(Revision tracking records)
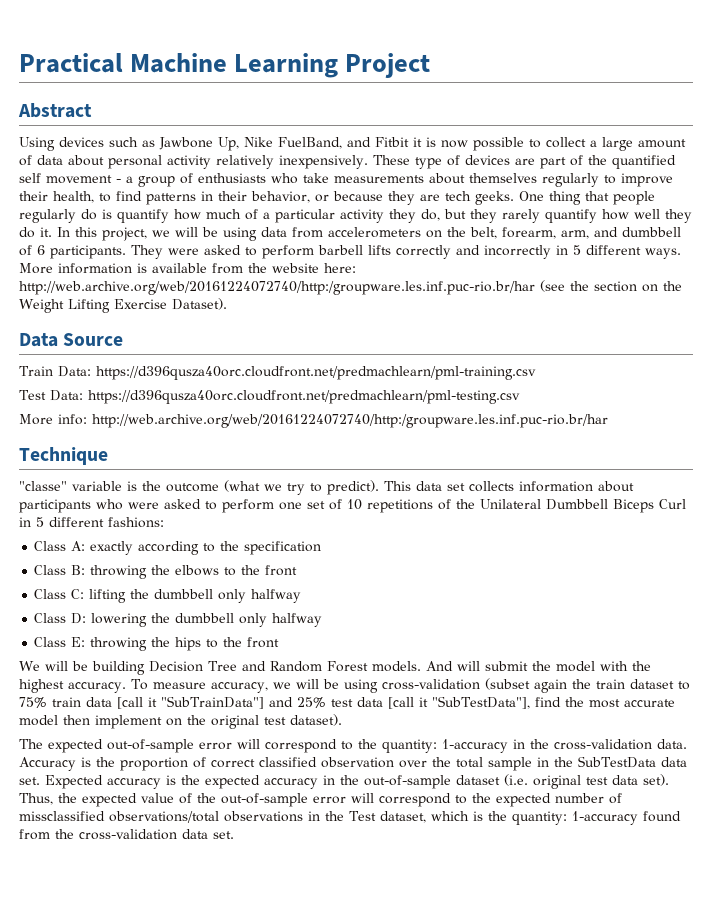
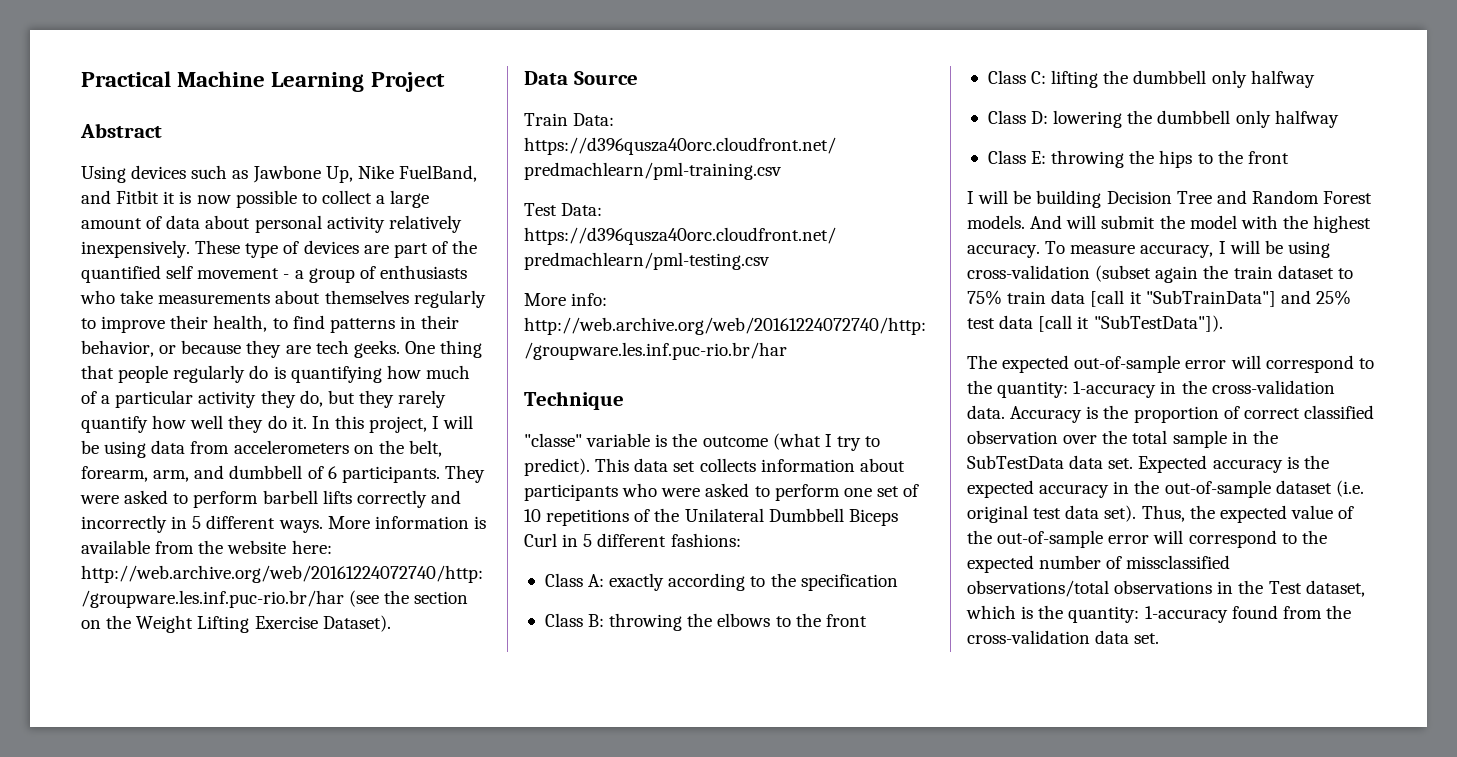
[117,209,169,223] quantify -> [290,366,382,383] quantifying
[152,230,170,237] we -> [432,416,440,429] I
[264,484,282,491] we -> [824,434,832,447] I
[19,661,40,671] We -> [967,191,974,204] I
[272,682,291,689] we -> [1218,241,1226,254] I
[431,696,675,709] [19,714,342,729] "SubTestData"], find the most accurate model then implement on the original test dataset). -> [1093,315,1223,332] "SubTestData"]).

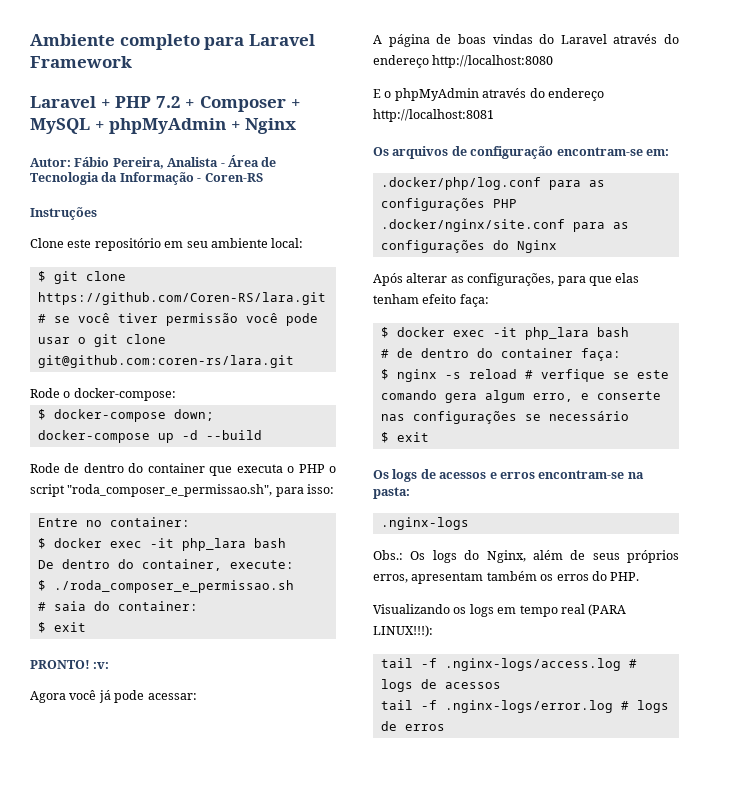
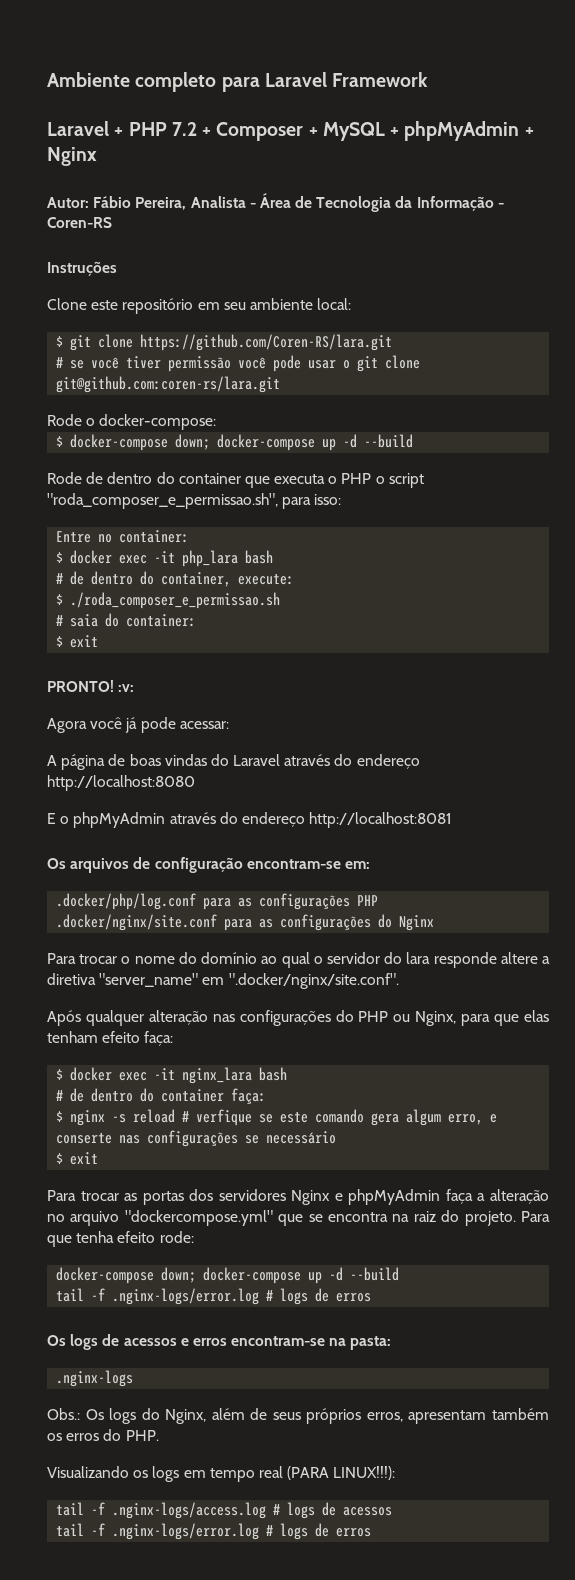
[37,560,54,569] De -> [56,571,85,585] # de
[373,273,555,286] Após alterar as configurações, -> [47,952,550,968] [47,973,399,989] [47,1010,457,1026] Para trocar o nome do domínio ao qual o servidor do lara responde altere a diretiva "server_name" em ".docker/nginx/site.conf". // Após qualquer alteração nas configurações do PHP ou Nginx,
[524,327,589,340] php_lara -> [182,1067,253,1084] nginx_lara
(429, 437) none -> [47,1189,549,1205] [47,1210,550,1226] [47,1231,194,1247] [56,1267,400,1284] [56,1288,372,1305] // Para trocar as portas dos servidores Nginx e phpMyAdmin faça a alteração no arquivo "dockercompose.yml" que se encontra na raiz do projeto. Para que tenha efeito rode: // docker-compose down; docker-compose up -d --build // tail -f .nginx-logs/error.log # logs de erros

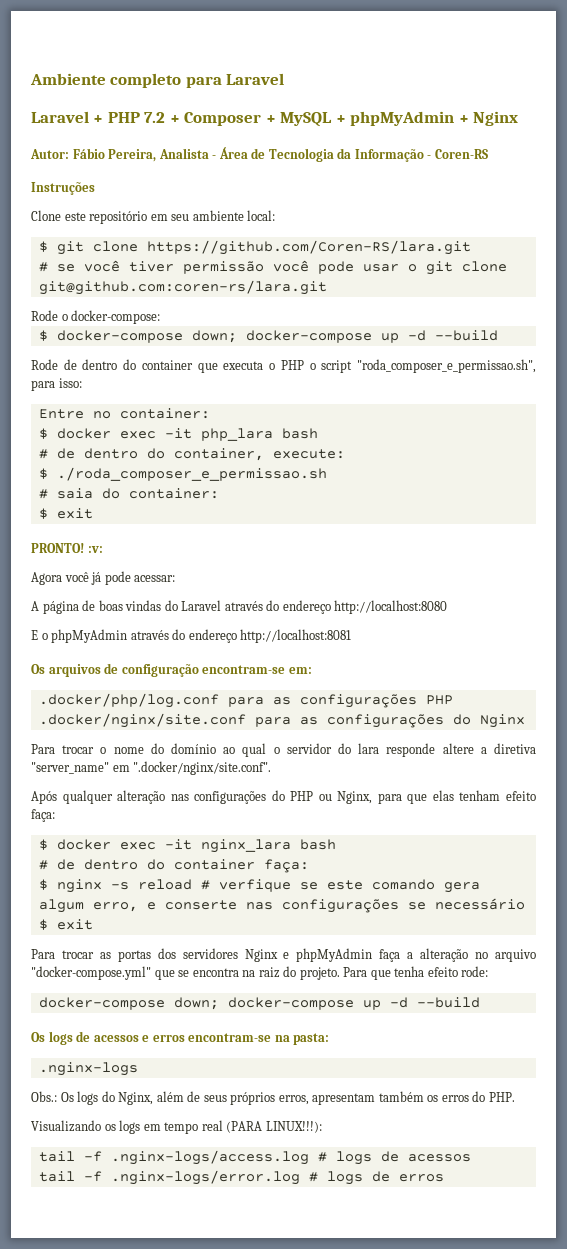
[332,72,429,87] Framework -> (285, 79) none
[124,1210,273,1226] "dockercompose.yml" -> [31,966,151,980] "docker-compose.yml"
[56,1288,372,1305] // tail -f .nginx-logs/error.log # logs de erros -> (480, 1002) none

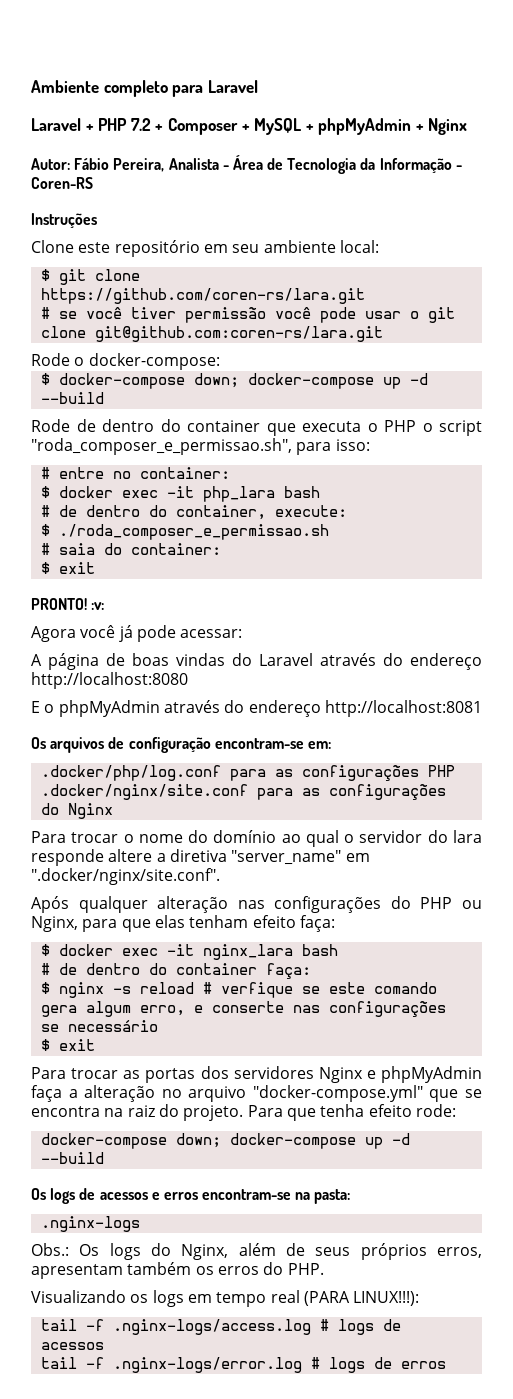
[146,240,471,255] https://github.com/Coren-RS/lara.git -> [40,288,365,304] https://github.com/coren-rs/lara.git
[38,409,84,419] Entre -> [40,467,104,479] # entre

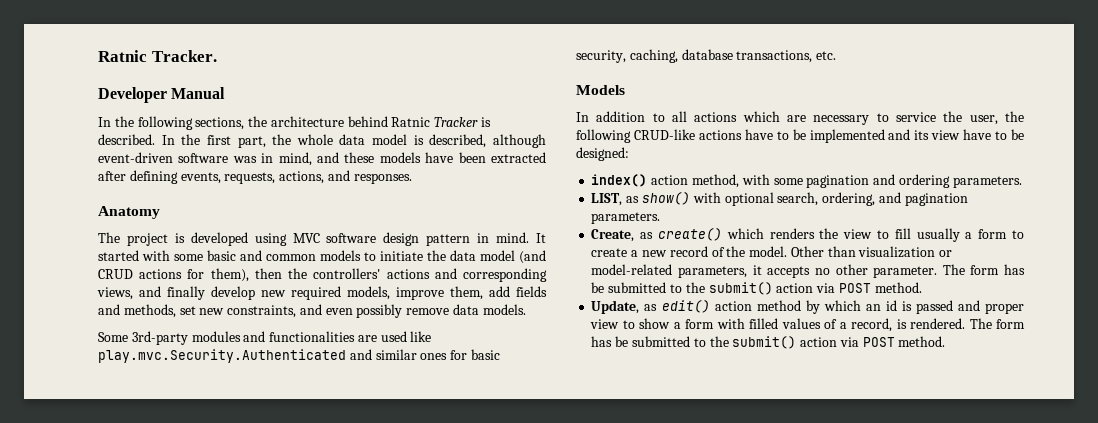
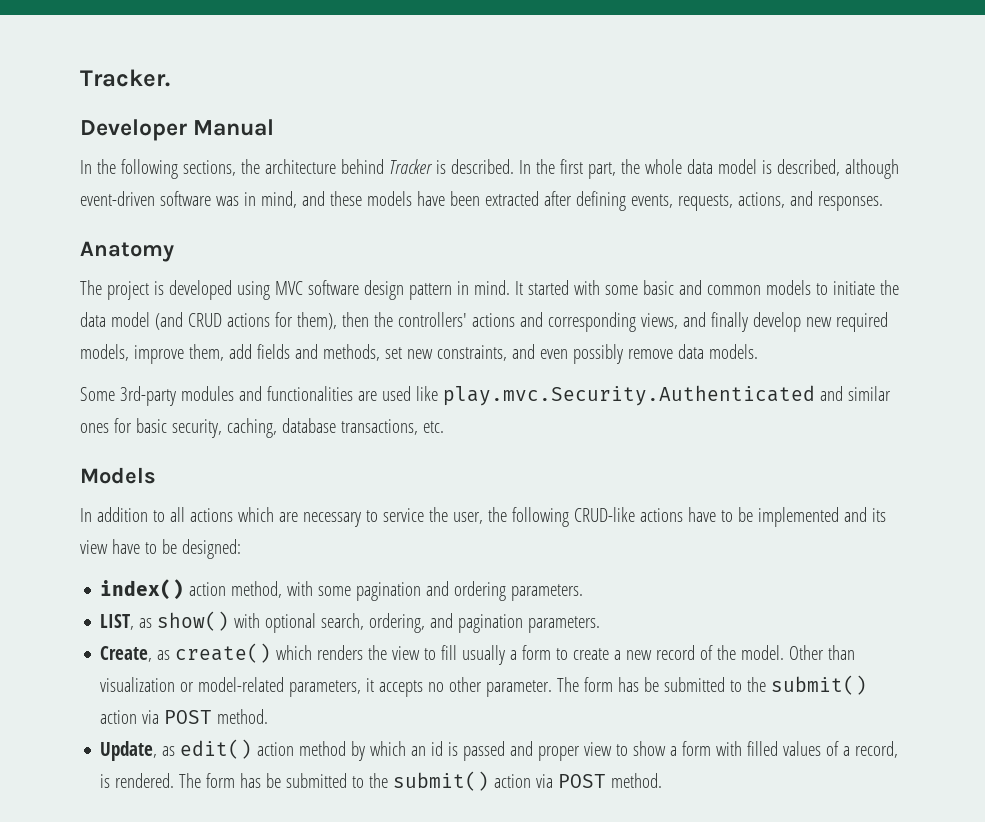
[98,50,147,62] Ratnic -> (80, 78) none
[391,117,431,127] Ratnic -> (384, 166) none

* **Task directions**:
Working from the entries above, filter out every line that lacks "Ratnic" and copy what remains.

* **Task response**:
[98,50,147,62] Ratnic -> (80, 78) none
[391,117,431,127] Ratnic -> (384, 166) none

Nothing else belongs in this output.